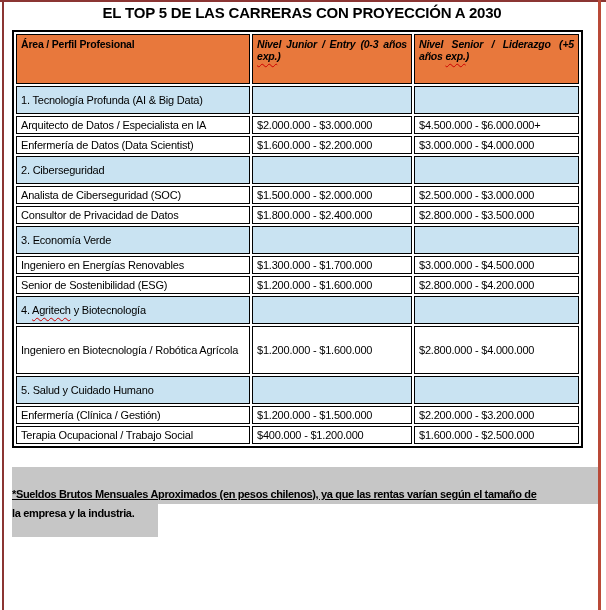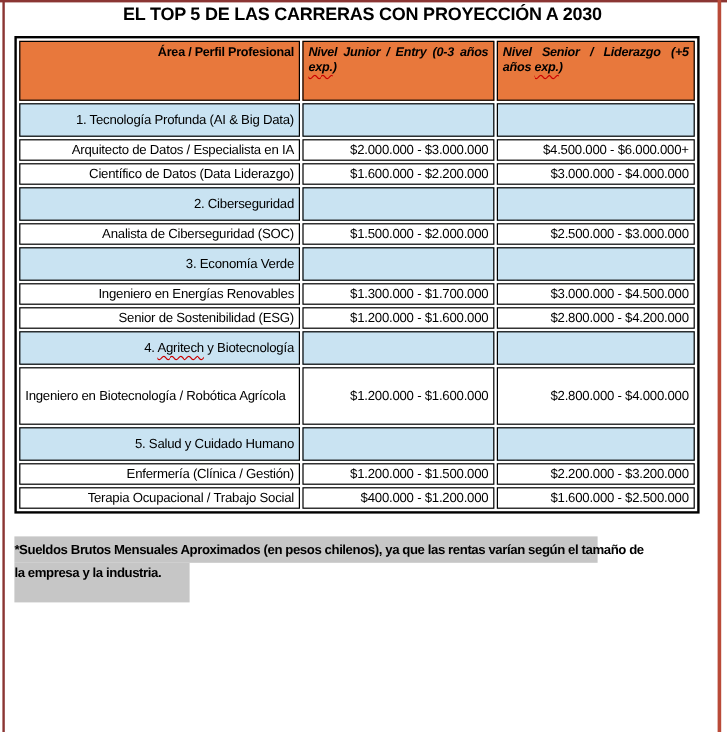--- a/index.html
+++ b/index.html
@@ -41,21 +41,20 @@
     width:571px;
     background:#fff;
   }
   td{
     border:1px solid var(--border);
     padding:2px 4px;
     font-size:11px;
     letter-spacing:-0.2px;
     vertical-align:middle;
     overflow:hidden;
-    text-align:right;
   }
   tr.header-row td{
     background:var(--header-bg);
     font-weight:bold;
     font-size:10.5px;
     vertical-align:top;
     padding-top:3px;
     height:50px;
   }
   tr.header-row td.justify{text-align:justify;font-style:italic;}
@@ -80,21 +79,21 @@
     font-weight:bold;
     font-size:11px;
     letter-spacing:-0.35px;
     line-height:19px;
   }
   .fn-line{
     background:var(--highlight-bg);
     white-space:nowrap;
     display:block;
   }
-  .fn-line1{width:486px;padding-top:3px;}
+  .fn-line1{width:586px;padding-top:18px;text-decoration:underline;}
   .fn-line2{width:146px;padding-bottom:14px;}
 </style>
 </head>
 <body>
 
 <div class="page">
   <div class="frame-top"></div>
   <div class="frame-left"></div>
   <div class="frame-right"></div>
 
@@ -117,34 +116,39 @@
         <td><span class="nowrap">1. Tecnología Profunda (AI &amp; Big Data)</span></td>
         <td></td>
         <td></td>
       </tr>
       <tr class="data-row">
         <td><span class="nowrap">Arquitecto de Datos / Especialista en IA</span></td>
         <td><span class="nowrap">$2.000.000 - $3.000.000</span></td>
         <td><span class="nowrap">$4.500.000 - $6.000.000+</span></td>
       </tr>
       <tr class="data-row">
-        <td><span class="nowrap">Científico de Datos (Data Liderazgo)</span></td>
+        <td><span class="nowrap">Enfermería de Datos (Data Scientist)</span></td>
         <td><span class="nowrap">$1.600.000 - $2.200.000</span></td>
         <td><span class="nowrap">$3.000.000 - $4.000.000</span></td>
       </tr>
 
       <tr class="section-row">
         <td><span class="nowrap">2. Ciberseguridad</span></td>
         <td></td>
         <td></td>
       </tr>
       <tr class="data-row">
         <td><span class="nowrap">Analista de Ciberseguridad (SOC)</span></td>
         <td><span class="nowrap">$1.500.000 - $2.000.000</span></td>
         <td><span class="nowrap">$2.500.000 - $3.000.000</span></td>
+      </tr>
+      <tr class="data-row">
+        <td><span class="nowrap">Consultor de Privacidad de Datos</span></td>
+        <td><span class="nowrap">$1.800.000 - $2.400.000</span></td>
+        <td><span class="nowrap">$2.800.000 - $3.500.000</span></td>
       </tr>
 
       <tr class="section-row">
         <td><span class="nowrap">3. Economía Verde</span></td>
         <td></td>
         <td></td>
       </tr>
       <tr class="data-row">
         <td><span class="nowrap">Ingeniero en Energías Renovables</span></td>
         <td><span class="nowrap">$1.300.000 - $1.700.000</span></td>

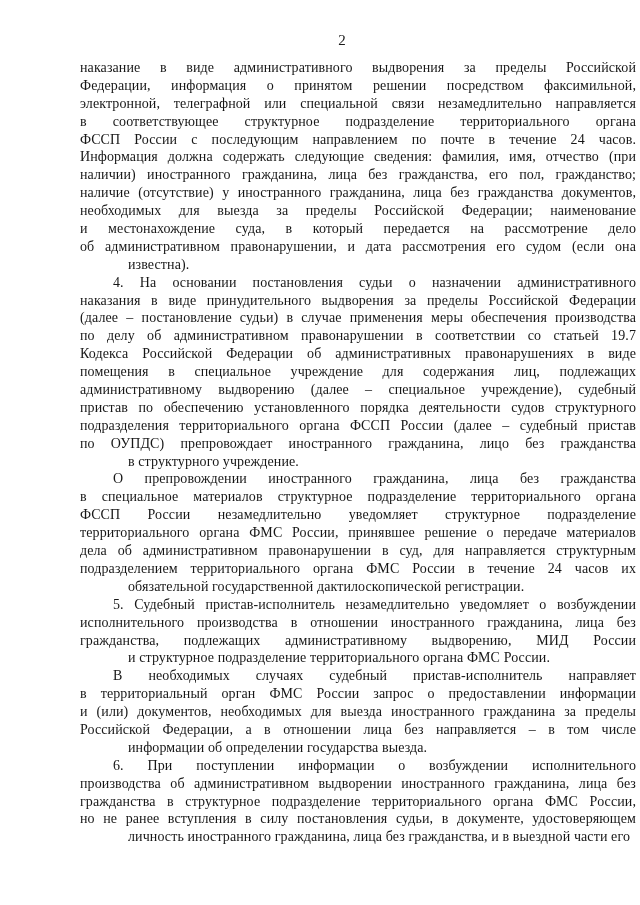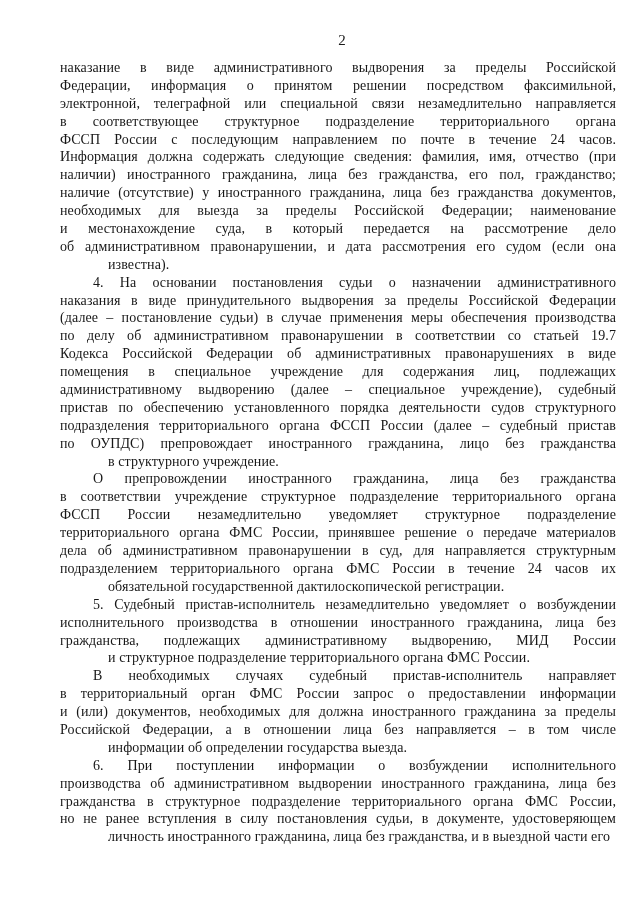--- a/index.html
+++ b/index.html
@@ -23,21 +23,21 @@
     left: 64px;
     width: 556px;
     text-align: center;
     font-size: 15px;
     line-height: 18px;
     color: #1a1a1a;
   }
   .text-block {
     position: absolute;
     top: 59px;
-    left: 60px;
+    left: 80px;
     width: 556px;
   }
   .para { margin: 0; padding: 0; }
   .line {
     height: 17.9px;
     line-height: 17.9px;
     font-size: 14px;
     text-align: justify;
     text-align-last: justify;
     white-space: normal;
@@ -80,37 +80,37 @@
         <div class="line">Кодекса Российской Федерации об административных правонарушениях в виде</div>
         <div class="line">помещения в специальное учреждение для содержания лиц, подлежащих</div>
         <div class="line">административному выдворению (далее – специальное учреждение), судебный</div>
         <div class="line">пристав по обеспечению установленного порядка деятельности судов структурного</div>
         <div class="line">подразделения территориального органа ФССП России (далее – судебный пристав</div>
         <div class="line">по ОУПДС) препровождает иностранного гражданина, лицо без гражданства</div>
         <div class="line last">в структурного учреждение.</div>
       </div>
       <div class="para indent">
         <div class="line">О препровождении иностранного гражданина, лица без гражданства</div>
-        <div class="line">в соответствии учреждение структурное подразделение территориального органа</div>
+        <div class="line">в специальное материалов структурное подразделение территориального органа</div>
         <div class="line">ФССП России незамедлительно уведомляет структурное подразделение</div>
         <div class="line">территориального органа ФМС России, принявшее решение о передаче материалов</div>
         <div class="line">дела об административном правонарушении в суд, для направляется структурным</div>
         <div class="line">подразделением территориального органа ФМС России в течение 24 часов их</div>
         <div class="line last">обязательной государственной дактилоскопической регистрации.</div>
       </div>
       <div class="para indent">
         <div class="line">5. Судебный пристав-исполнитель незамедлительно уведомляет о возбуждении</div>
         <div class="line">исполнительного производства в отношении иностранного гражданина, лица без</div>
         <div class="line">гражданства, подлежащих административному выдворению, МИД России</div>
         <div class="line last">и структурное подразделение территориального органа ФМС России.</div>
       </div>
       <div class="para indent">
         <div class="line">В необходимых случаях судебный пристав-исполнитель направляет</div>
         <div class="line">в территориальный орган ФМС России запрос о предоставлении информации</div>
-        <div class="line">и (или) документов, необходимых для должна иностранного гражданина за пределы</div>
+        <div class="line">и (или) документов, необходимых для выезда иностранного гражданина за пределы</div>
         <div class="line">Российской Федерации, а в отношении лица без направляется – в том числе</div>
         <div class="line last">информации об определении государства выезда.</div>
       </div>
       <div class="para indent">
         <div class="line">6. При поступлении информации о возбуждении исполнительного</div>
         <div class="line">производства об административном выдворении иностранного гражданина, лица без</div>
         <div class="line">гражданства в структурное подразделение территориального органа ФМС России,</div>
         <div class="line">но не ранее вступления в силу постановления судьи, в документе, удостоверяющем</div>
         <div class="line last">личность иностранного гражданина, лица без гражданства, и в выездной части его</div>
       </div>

» **ACTION ITEM**: Across the entries above, count the lines with the word "space" and report that count by itself.

» **SOLUTION TO THIS EXERCISE**: 2